- [Problem]: Write out each line below precisely, passing over the pictures.

- [Data for analysis]:
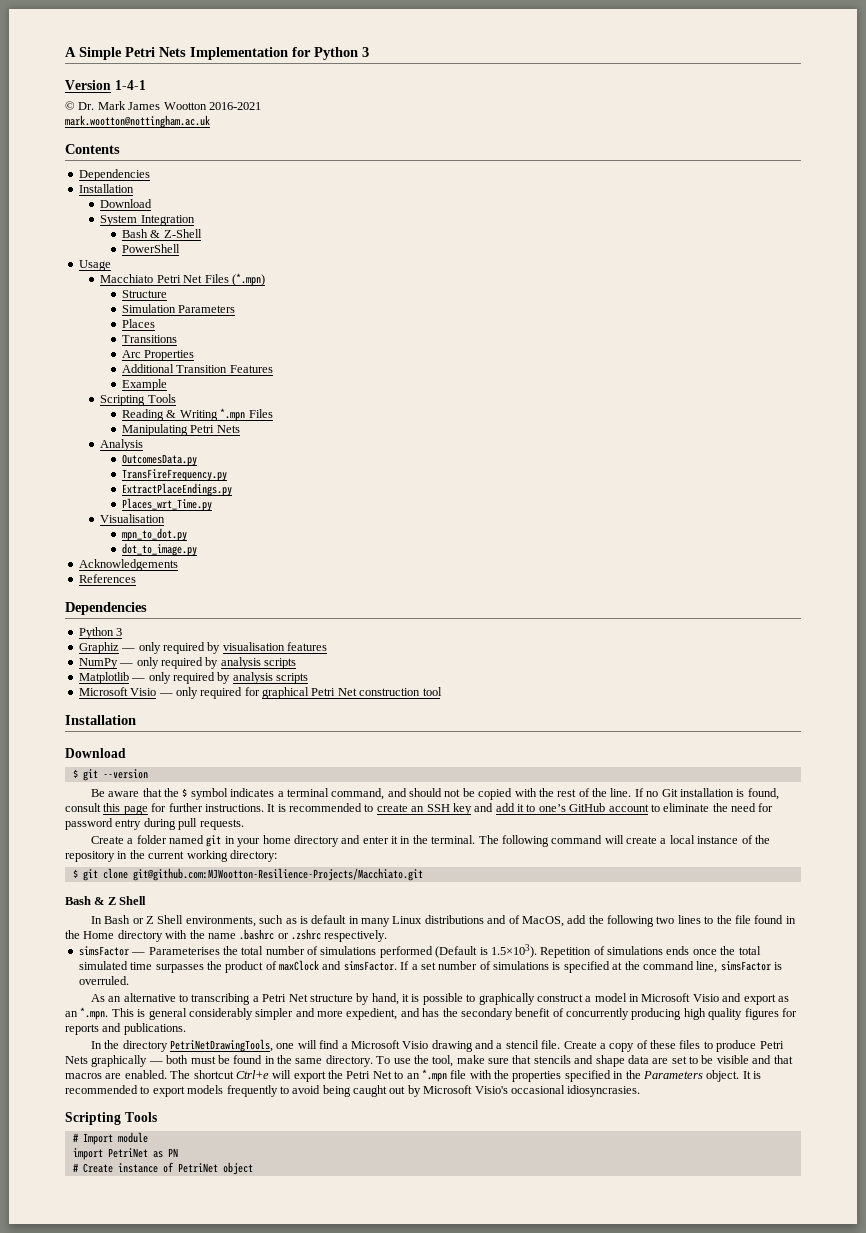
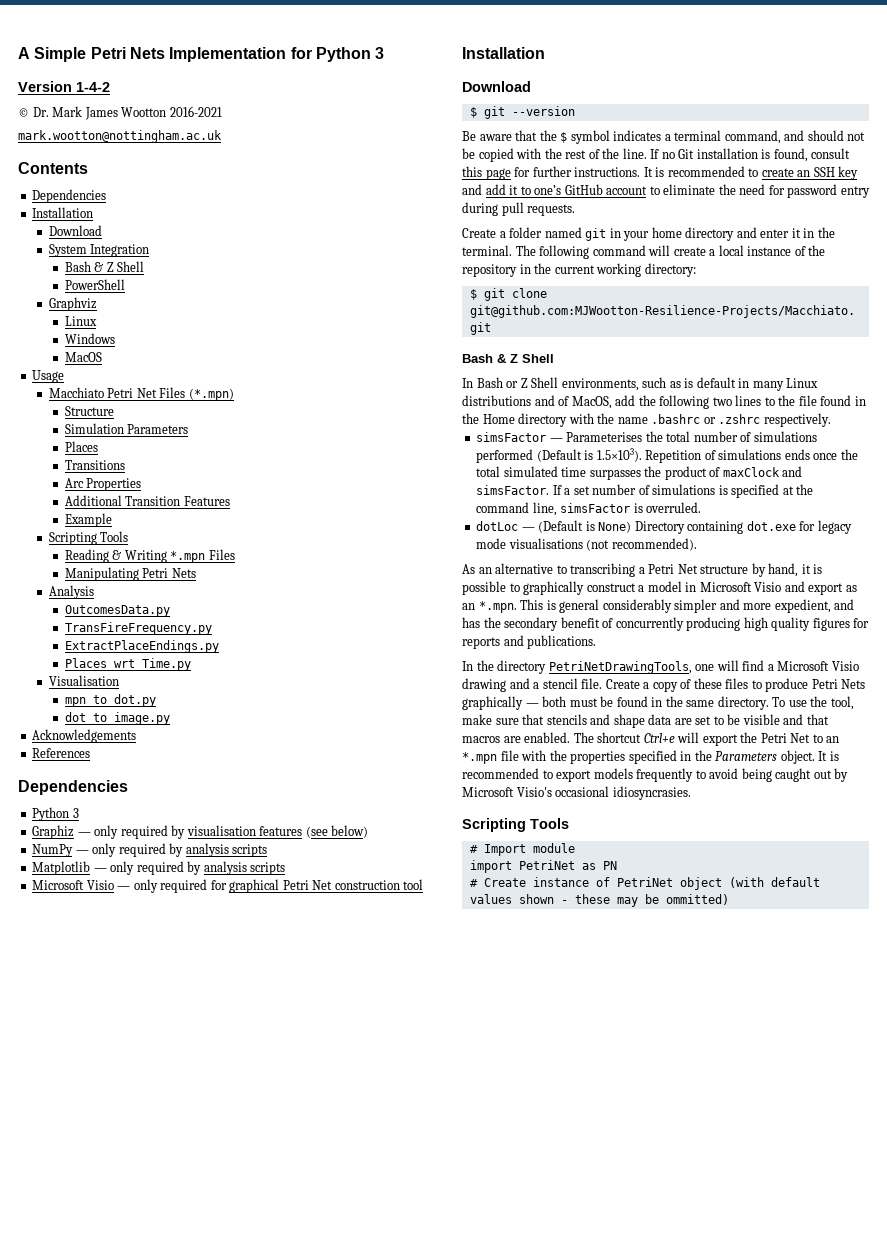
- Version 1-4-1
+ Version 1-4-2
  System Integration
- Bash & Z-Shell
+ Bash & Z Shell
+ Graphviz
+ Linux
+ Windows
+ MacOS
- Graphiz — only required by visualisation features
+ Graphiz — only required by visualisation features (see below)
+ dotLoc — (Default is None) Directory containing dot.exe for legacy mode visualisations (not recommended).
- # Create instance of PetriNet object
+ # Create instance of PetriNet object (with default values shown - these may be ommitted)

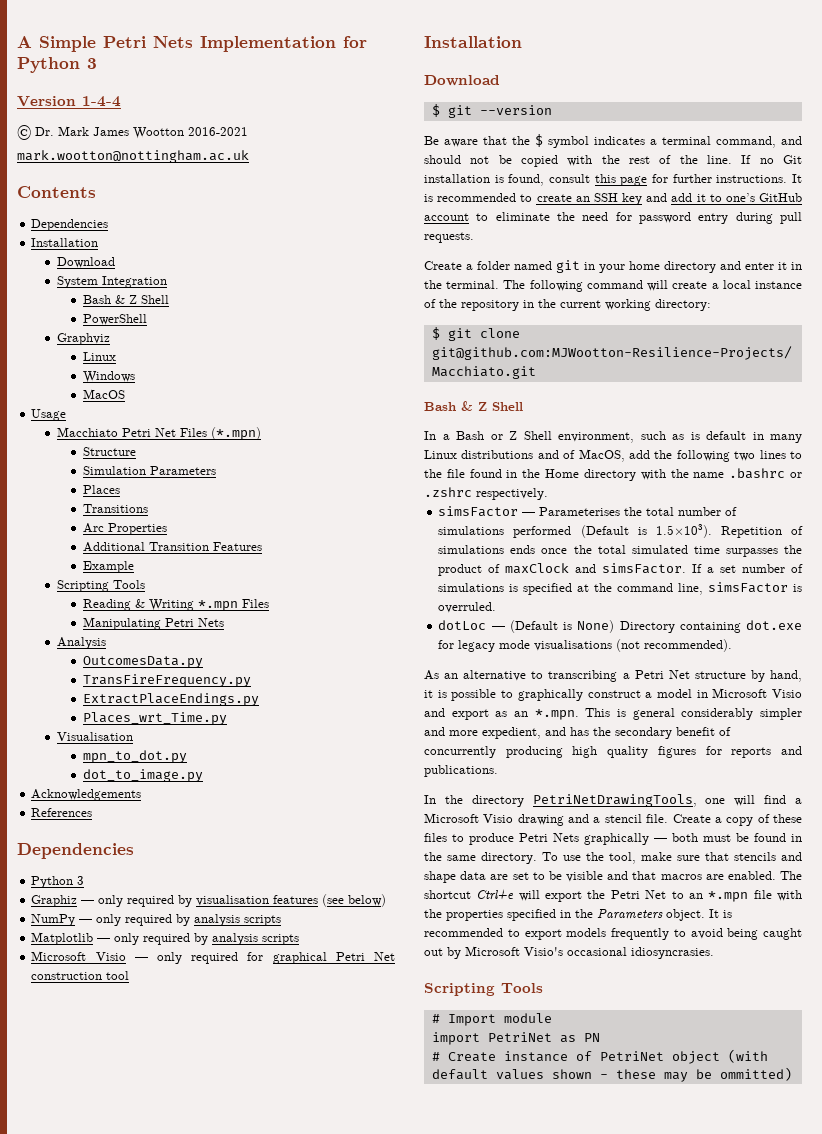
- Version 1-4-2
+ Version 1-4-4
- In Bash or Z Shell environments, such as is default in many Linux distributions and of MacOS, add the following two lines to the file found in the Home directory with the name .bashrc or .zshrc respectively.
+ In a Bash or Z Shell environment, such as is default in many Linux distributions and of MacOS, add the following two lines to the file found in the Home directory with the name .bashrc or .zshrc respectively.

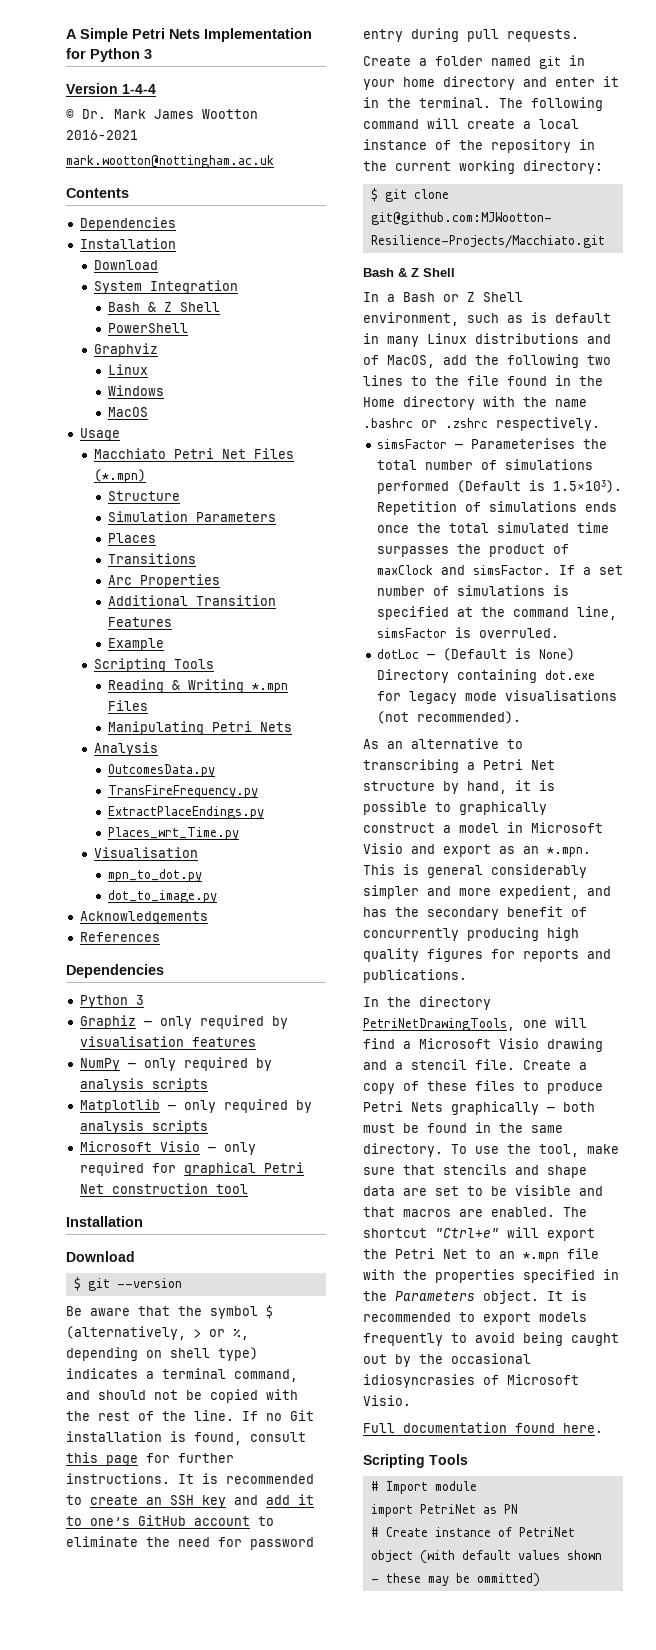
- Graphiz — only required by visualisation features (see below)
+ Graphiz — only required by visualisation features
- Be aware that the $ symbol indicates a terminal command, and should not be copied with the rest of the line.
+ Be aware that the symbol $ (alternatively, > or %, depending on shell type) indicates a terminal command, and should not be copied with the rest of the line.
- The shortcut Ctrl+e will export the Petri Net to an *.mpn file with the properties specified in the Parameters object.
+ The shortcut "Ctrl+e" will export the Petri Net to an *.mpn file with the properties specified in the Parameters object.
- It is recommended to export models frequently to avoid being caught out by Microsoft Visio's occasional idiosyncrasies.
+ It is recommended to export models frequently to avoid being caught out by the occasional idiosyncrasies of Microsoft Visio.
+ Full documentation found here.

- [Exercise result]:
- Version 1-4-1
+ Version 1-4-2
  System Integration
- Bash & Z-Shell
+ Bash & Z Shell
+ Graphviz
+ Linux
+ Windows
+ MacOS
- Graphiz — only required by visualisation features
+ Graphiz — only required by visualisation features (see below)
+ dotLoc — (Default is None) Directory containing dot.exe for legacy mode visualisations (not recommended).
- # Create instance of PetriNet object
+ # Create instance of PetriNet object (with default values shown - these may be ommitted)

- Version 1-4-2
+ Version 1-4-4
- In Bash or Z Shell environments, such as is default in many Linux distributions and of MacOS, add the following two lines to the file found in the Home directory with the name .bashrc or .zshrc respectively.
+ In a Bash or Z Shell environment, such as is default in many Linux distributions and of MacOS, add the following two lines to the file found in the Home directory with the name .bashrc or .zshrc respectively.

- Graphiz — only required by visualisation features (see below)
+ Graphiz — only required by visualisation features
- Be aware that the $ symbol indicates a terminal command, and should not be copied with the rest of the line.
+ Be aware that the symbol $ (alternatively, > or %, depending on shell type) indicates a terminal command, and should not be copied with the rest of the line.
- The shortcut Ctrl+e will export the Petri Net to an *.mpn file with the properties specified in the Parameters object.
+ The shortcut "Ctrl+e" will export the Petri Net to an *.mpn file with the properties specified in the Parameters object.
- It is recommended to export models frequently to avoid being caught out by Microsoft Visio's occasional idiosyncrasies.
+ It is recommended to export models frequently to avoid being caught out by the occasional idiosyncrasies of Microsoft Visio.
+ Full documentation found here.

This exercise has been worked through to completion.